What you need to do
Read through the material below and find each line that has the word "first"; copy it.

━━━━━━━━

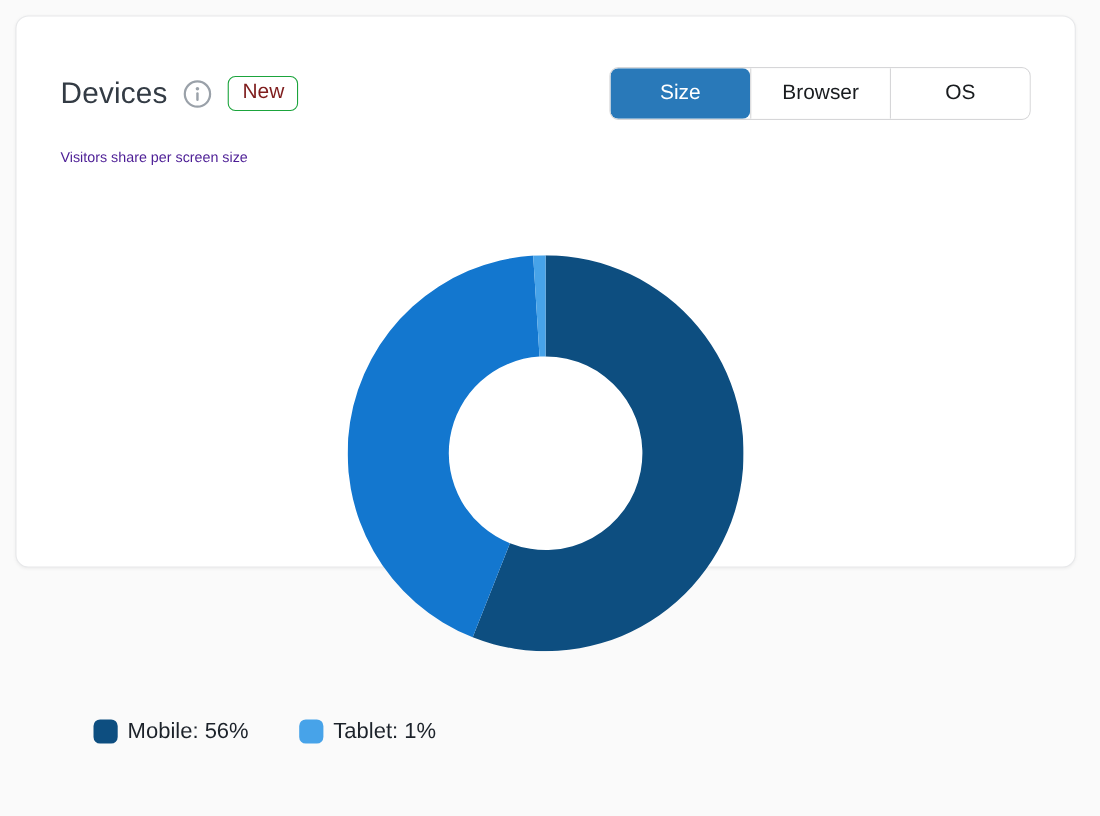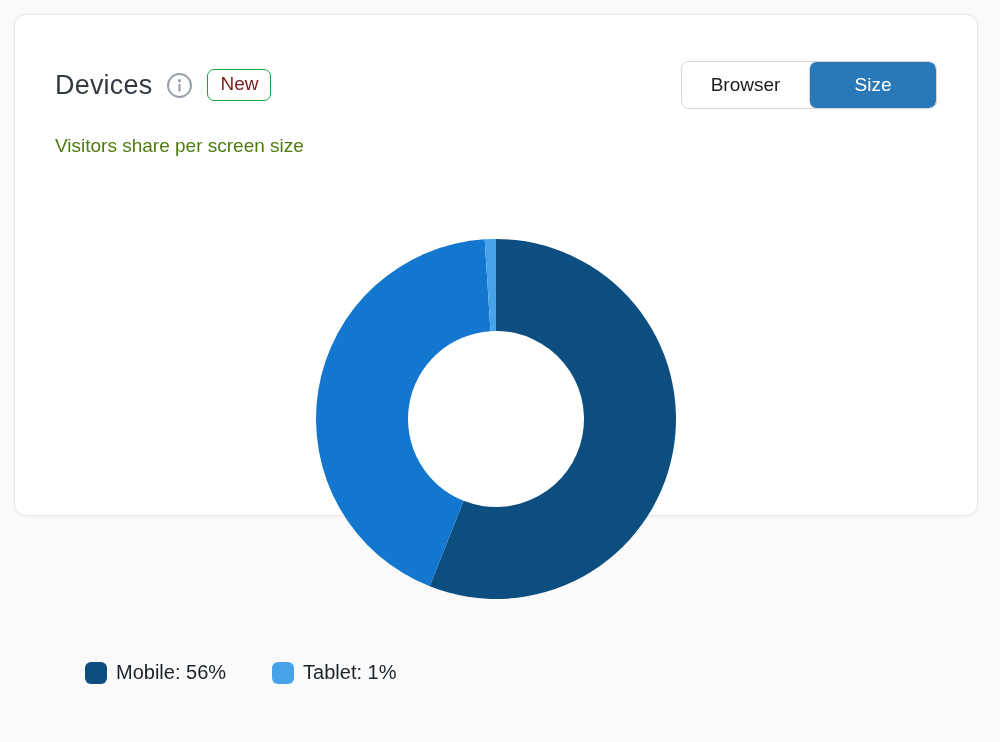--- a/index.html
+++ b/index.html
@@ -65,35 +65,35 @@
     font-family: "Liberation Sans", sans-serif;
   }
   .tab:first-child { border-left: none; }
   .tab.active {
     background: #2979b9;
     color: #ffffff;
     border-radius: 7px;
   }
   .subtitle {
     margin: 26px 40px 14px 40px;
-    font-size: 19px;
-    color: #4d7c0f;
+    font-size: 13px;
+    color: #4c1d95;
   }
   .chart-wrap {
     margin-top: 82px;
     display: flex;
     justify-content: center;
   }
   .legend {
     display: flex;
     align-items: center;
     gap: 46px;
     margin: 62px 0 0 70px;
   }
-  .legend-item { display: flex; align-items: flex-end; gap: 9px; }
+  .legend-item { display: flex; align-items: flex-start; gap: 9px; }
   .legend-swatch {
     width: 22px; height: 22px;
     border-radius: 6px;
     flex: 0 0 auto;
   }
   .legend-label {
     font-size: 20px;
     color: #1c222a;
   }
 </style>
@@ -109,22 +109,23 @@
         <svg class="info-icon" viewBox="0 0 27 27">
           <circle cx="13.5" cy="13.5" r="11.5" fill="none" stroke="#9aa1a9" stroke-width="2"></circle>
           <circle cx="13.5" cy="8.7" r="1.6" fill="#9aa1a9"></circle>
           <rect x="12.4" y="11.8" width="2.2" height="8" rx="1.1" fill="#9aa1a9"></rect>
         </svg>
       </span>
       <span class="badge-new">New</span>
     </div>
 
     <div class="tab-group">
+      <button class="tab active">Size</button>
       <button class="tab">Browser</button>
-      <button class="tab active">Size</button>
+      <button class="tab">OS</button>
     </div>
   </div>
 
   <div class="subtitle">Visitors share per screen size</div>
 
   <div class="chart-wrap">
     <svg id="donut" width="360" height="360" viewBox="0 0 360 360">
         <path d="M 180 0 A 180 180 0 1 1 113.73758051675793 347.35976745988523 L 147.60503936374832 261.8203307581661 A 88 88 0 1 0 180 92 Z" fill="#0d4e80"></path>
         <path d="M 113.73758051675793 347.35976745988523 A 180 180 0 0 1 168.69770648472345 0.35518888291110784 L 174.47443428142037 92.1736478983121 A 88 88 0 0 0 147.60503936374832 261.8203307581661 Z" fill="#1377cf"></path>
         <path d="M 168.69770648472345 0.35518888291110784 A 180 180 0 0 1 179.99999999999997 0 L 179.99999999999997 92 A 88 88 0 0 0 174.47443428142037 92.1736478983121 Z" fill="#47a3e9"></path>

━━━━━━━━

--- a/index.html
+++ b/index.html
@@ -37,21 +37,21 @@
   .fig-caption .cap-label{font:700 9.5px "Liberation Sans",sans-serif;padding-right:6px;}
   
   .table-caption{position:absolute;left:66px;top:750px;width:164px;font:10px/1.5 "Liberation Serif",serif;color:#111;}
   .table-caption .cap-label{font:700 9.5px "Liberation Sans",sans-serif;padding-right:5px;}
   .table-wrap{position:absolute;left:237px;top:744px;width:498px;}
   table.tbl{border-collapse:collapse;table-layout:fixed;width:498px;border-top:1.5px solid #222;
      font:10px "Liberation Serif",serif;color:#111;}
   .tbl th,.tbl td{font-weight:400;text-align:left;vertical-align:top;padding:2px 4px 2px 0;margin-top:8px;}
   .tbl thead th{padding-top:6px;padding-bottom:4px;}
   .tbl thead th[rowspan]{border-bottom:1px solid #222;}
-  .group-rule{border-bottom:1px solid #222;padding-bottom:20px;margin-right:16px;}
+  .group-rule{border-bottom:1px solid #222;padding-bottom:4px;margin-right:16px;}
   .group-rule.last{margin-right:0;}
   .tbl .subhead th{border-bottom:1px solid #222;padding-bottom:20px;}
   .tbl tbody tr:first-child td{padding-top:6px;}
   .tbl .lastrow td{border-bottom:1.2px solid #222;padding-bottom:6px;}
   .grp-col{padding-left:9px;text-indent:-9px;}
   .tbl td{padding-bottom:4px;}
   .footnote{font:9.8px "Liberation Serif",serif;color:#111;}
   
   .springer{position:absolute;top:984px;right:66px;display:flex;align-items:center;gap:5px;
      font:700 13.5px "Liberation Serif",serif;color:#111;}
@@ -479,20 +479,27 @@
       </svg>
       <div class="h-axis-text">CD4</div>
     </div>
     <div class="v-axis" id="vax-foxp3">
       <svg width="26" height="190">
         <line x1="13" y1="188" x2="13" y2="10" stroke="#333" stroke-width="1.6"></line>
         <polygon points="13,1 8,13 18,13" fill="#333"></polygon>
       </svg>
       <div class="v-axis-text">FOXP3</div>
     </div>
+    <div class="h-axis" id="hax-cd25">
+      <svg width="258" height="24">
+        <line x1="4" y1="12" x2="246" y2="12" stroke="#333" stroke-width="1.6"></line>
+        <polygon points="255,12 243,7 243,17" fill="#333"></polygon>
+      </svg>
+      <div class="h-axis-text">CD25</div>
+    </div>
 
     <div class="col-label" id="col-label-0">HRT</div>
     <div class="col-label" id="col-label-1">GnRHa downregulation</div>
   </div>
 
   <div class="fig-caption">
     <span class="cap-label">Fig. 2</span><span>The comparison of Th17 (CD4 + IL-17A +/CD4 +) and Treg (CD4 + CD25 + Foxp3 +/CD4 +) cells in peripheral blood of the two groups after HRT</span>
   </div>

━━━━━━━━

Exercise output
   .tab:first-child { border-left: none; }
   .tbl tbody tr:first-child td{padding-top:6px;}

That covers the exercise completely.